What you will do:
Copy out the data exactly, leaving the pictures behind.

Data items:
▼

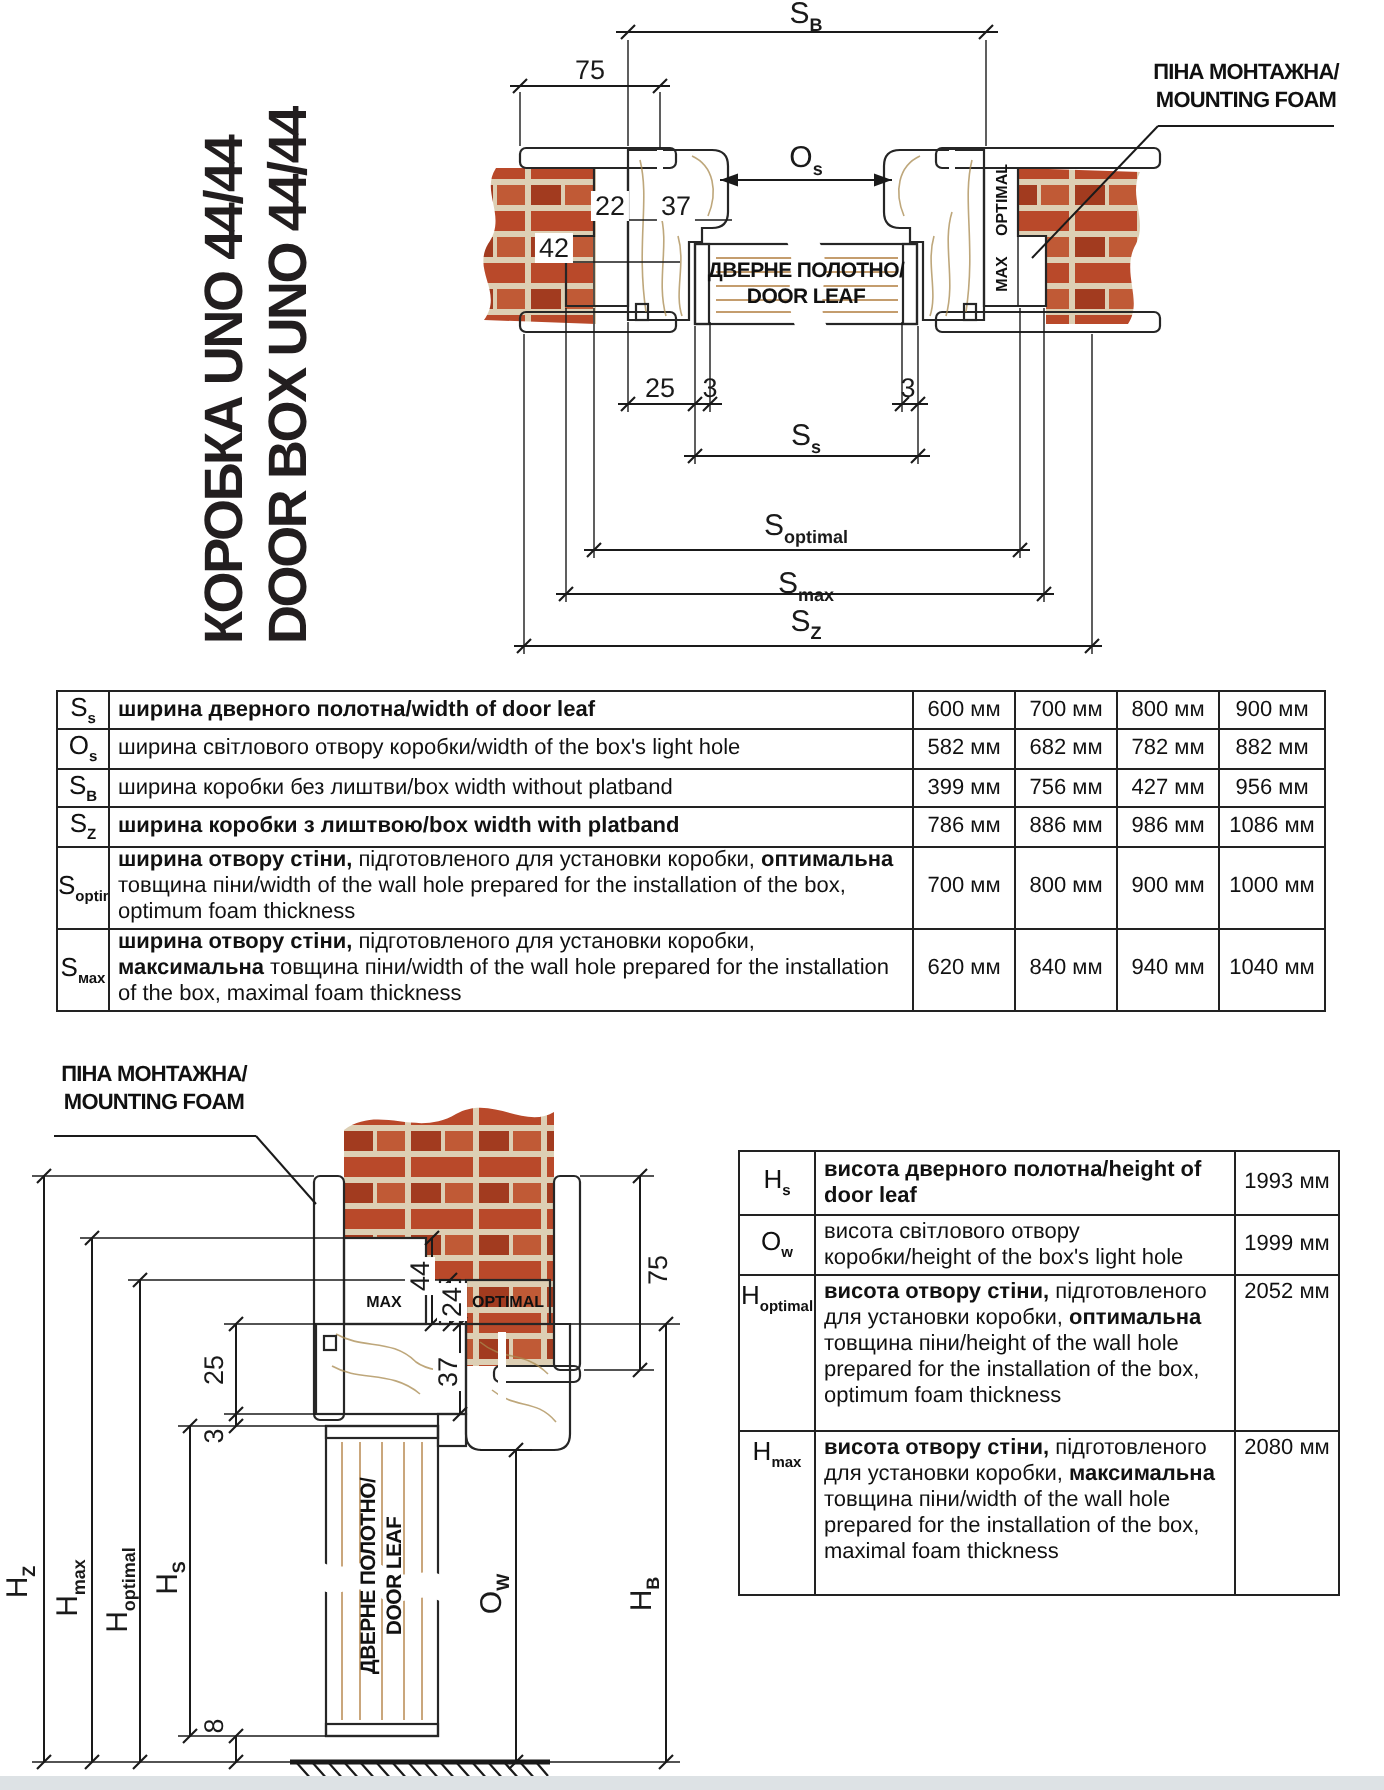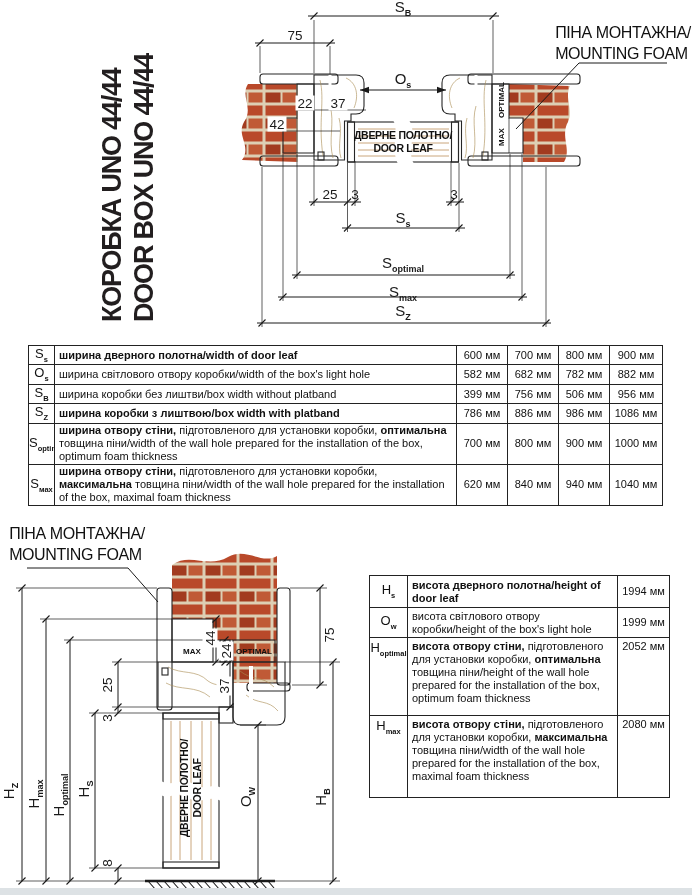--- a/index.html
+++ b/index.html
@@ -14,22 +14,22 @@
 
   
   .draw{position:absolute}
   .draw svg{position:absolute;left:0;top:0;overflow:visible}
   .lab{position:absolute;transform:translate(-50%,-50%);white-space:nowrap;z-index:3}
   .lab.rot{transform:translate(-50%,-50%) rotate(-90deg)}
   .num{font-size:13.5px}
   .sym{font-size:15px}
   .sym sub{font-size:9px;font-weight:700}
   .wbg{background:#fff;padding:0 2px}
-  .ann{font-weight:400;font-size:16px;letter-spacing:-0.4px;line-height:1.3;
-       text-align:left;color:#111}
+  .ann{font-weight:700;font-size:11px;letter-spacing:-0.4px;line-height:1.3;
+       text-align:center;color:#111}
   .doorlab{font-weight:700;font-size:10.5px;letter-spacing:-0.3px;line-height:1.2;
            text-align:center;color:#111}
   .zone{font-weight:700;font-size:8px;color:#111}
 
   
   .ext{stroke:#1a1a1a;stroke-width:.7}
   .dim{stroke:#1a1a1a;stroke-width:1}
   .tick{stroke:#1a1a1a;stroke-width:1.1;fill:none}
   .outl{stroke:#262626;stroke-width:1.1;fill:none}
   .grain{stroke:#a8894f;stroke-width:.8;fill:none;opacity:.75}
@@ -229,21 +229,21 @@
       <td class="val-cell">582 мм</td>
       <td class="val-cell">682 мм</td>
       <td class="val-cell">782 мм</td>
       <td class="val-cell">882 мм</td>
     </tr>
     <tr class="r-s">
       <td class="sym-cell"><span>S</span><sub>B</sub></td>
       <td><b></b><span>ширина коробки без лиштви/box width without platband</span><b></b><span></span></td>
       <td class="val-cell">399 мм</td>
       <td class="val-cell">756 мм</td>
-      <td class="val-cell">506 мм</td>
+      <td class="val-cell">427 мм</td>
       <td class="val-cell">956 мм</td>
     </tr>
     <tr class="r-s">
       <td class="sym-cell"><span>S</span><sub>Z</sub></td>
       <td><b>ширина коробки з лиштвою/box width with platband</b><span></span><b></b><span></span></td>
       <td class="val-cell">786 мм</td>
       <td class="val-cell">886 мм</td>
       <td class="val-cell">986 мм</td>
       <td class="val-cell">1086 мм</td>
     </tr>
@@ -397,21 +397,21 @@
   <table class="height-table">
     <colgroup>
         <col style="width:38px">
         <col style="width:210px">
         <col style="width:52px">
       </colgroup>
     <tbody>
         <tr class="h1">
       <td class="sym-cell"><span>H</span><sub>s</sub></td>
       <td><b>висота дверного полотна/height of door leaf</b><span></span><b></b><span></span></td>
-      <td class="val-cell">1994 мм</td>
+      <td class="val-cell">1993 мм</td>
     </tr>
     <tr class="h2">
       <td class="sym-cell"><span>O</span><sub>w</sub></td>
       <td><b></b><span>висота світлового отвору коробки/height of the box's light hole</span><b></b><span></span></td>
       <td class="val-cell">1999 мм</td>
     </tr>
     <tr class="h5">
       <td class="sym-cell vtop"><span>H</span><sub>optimal</sub></td>
       <td class="vtop"><b>висота отвору стіни,</b><span> підготовленого для установки коробки, </span><b>оптимальна</b><span> товщина піни/height of the wall hole prepared for the installation of the box, optimum foam thickness</span></td>
       <td class="val-cell vtop">2052 мм</td>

▲

Answer space:
--- a/index.html
+++ b/index.html
@@ -14,22 +14,22 @@
 
   
   .draw{position:absolute}
   .draw svg{position:absolute;left:0;top:0;overflow:visible}
   .lab{position:absolute;transform:translate(-50%,-50%);white-space:nowrap;z-index:3}
   .lab.rot{transform:translate(-50%,-50%) rotate(-90deg)}
   .num{font-size:13.5px}
   .sym{font-size:15px}
   .sym sub{font-size:9px;font-weight:700}
   .wbg{background:#fff;padding:0 2px}
-  .ann{font-weight:400;font-size:16px;letter-spacing:-0.4px;line-height:1.3;
-       text-align:left;color:#111}
+  .ann{font-weight:700;font-size:11px;letter-spacing:-0.4px;line-height:1.3;
+       text-align:center;color:#111}
   .doorlab{font-weight:700;font-size:10.5px;letter-spacing:-0.3px;line-height:1.2;
            text-align:center;color:#111}
   .zone{font-weight:700;font-size:8px;color:#111}
 
   
   .ext{stroke:#1a1a1a;stroke-width:.7}
   .dim{stroke:#1a1a1a;stroke-width:1}
   .tick{stroke:#1a1a1a;stroke-width:1.1;fill:none}
   .outl{stroke:#262626;stroke-width:1.1;fill:none}
   .grain{stroke:#a8894f;stroke-width:.8;fill:none;opacity:.75}
@@ -229,21 +229,21 @@
       <td class="val-cell">582 мм</td>
       <td class="val-cell">682 мм</td>
       <td class="val-cell">782 мм</td>
       <td class="val-cell">882 мм</td>
     </tr>
     <tr class="r-s">
       <td class="sym-cell"><span>S</span><sub>B</sub></td>
       <td><b></b><span>ширина коробки без лиштви/box width without platband</span><b></b><span></span></td>
       <td class="val-cell">399 мм</td>
       <td class="val-cell">756 мм</td>
-      <td class="val-cell">506 мм</td>
+      <td class="val-cell">427 мм</td>
       <td class="val-cell">956 мм</td>
     </tr>
     <tr class="r-s">
       <td class="sym-cell"><span>S</span><sub>Z</sub></td>
       <td><b>ширина коробки з лиштвою/box width with platband</b><span></span><b></b><span></span></td>
       <td class="val-cell">786 мм</td>
       <td class="val-cell">886 мм</td>
       <td class="val-cell">986 мм</td>
       <td class="val-cell">1086 мм</td>
     </tr>
@@ -397,21 +397,21 @@
   <table class="height-table">
     <colgroup>
         <col style="width:38px">
         <col style="width:210px">
         <col style="width:52px">
       </colgroup>
     <tbody>
         <tr class="h1">
       <td class="sym-cell"><span>H</span><sub>s</sub></td>
       <td><b>висота дверного полотна/height of door leaf</b><span></span><b></b><span></span></td>
-      <td class="val-cell">1994 мм</td>
+      <td class="val-cell">1993 мм</td>
     </tr>
     <tr class="h2">
       <td class="sym-cell"><span>O</span><sub>w</sub></td>
       <td><b></b><span>висота світлового отвору коробки/height of the box's light hole</span><b></b><span></span></td>
       <td class="val-cell">1999 мм</td>
     </tr>
     <tr class="h5">
       <td class="sym-cell vtop"><span>H</span><sub>optimal</sub></td>
       <td class="vtop"><b>висота отвору стіни,</b><span> підготовленого для установки коробки, </span><b>оптимальна</b><span> товщина піни/height of the wall hole prepared for the installation of the box, optimum foam thickness</span></td>
       <td class="val-cell vtop">2052 мм</td>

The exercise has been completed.